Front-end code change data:
Start of Block

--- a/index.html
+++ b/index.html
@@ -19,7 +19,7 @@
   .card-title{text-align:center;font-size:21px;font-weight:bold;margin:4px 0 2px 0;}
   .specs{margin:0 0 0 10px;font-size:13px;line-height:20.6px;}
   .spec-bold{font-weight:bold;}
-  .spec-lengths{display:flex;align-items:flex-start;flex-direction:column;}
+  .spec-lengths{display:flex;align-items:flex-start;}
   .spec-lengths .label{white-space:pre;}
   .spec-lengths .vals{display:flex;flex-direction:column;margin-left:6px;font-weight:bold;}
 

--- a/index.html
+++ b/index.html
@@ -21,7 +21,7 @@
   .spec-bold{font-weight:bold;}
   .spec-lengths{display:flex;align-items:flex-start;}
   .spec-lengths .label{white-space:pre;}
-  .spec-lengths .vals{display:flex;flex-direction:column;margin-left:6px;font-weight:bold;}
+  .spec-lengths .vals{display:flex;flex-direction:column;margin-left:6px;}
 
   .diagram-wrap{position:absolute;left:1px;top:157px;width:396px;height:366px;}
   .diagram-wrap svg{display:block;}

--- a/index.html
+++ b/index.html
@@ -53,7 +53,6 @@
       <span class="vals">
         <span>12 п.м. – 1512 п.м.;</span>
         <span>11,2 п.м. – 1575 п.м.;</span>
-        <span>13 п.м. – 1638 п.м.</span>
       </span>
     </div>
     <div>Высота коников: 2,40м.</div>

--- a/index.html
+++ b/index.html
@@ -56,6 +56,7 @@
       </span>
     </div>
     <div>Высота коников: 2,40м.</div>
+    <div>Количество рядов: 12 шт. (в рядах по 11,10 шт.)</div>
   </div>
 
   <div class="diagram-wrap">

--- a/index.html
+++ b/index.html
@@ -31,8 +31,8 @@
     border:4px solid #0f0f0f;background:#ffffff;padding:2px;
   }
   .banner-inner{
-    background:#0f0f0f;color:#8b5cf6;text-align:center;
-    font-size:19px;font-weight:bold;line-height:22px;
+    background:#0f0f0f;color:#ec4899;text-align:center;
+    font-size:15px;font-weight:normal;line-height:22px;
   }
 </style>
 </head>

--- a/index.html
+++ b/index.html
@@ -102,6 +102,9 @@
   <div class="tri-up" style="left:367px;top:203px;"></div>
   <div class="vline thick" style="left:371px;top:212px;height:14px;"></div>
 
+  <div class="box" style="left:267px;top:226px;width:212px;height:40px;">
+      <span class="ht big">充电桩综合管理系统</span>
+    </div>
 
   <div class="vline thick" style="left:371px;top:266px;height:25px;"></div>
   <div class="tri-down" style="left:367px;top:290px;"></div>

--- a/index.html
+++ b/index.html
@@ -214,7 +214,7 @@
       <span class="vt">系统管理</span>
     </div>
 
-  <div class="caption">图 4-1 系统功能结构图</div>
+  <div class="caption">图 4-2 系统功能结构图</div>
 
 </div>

End of Block

Whichever lines of the data include the word "caption", pull them out.

-  <div class="caption">图 4-1 系统功能结构图</div>
+  <div class="caption">图 4-2 系统功能结构图</div>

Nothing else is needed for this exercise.